SuperFreakonomics generates heat on global warming

by Fran Smith on October 19, 2009 · 3 comments

in Energy, Environment, Global Warming

Even before publication, the book SuperFreakonomics: Global Cooling, Patriotic Prostitutes, and Why Suicide Bombers Should Buy Life Insurance is the topic of hot debate – on economists’ blogs, including Krugman’s, on Amazon, and, of course, on environmental sites.  SuperFreakonomics’ authors are Steven D. Levitt, a professor of economics at the University of Chicago and Stephen J. Dubner, a former writer and editor at The New York Times Magazine.

The heat was generated by Chapter 5 of the book, which deals with global warming and mitigation techniques, such as geoengineering.  Since the chapter is no longer available for perusal on Amazon, it’s hard to take part in the debate.  But here’s one of the co-authors, Dubner, defending the chapter:

Our global-warming chapter has several sections. We discuss how it’s a very hard problem to solve since pollution is an externality – that is, the people who generate pollution generally don’t pay the cost of their actions and therefore don’t have strong incentives to pollute less. We discuss how even the most sophisticated climate models are limited in their ability to predict the future, and we discuss the large measure of uncertainty in this realm, given that global climate is such a complex and dynamic system. We discuss some of the commonly held misperceptions about climate and energy, including the fact that the historic relationship between global temperature and atmospheric carbon dioxide is more complicated than is generally thought.

The real purpose of the chapter is figuring out how to cool the Earth if indeed it becomes catastrophically warmer.

Here’s how Krugman, with his usual understatement, puts down the authors:

. . .they didn’t even look into the debate sufficiently to realize what company they were placing themselves in.
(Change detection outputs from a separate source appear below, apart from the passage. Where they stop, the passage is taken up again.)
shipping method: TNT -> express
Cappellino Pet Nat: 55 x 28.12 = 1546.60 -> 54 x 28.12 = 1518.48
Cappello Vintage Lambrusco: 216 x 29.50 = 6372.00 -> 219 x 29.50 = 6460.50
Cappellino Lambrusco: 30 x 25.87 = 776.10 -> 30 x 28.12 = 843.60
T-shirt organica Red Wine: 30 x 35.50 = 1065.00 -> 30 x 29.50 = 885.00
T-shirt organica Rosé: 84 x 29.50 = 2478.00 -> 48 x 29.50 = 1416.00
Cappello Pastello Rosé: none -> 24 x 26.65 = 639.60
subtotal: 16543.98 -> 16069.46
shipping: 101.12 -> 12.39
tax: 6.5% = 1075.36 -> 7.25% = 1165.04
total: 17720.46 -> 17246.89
And that’s not acceptable. This is a serious issue. We’re not talking about the ethics of sumo wrestling here; we’re talking, quite possibly, about the fate of civilization. It’s not a place to play snarky, contrarian games.

Here’s a review of the whole book in the Financial Times this past weekend.

Allen October 19, 2009 at 10:27 am

So once again those who claim the sky is falling freak out not over incorrect claims, claims which they can't disprove, but instead freak out simply because someone else isn't agreeing that the sky is falling.

Avitar October 20, 2009 at 7:02 am

Jerry Parnell and Larry Niven wrote a Science Fiction book called "Fallen Angels" when this Global Worming silliness was getting started about the ecologists plunging the world into an Ice Age. There is no known disaster for the world on the warming side but the human race can certainly plunge the world into an extreme ice age.

Fact: After averaging 18 inches rise for the last 20,00 years sea level has only risen between five and five a half inches since 1900. Two feet over the next five hundred years will not be a disaster.

We live in the coldest five million years of the last half billion years. Much of growing plant life around the world is CO2 limited; you add more CO2 and the plants grow more. Freakonomics should address the costs of human scarify if they are going to take Global warming seriously

Tacnet November 4, 2009 at 6:58 pm

- We should be more concerned about Global Warming and Climate Change because Typhoons are getting much stronger and there are greater incidence of Flooding. take for example the recent Typhoon Ketsana which devastated some countries in South East Asia.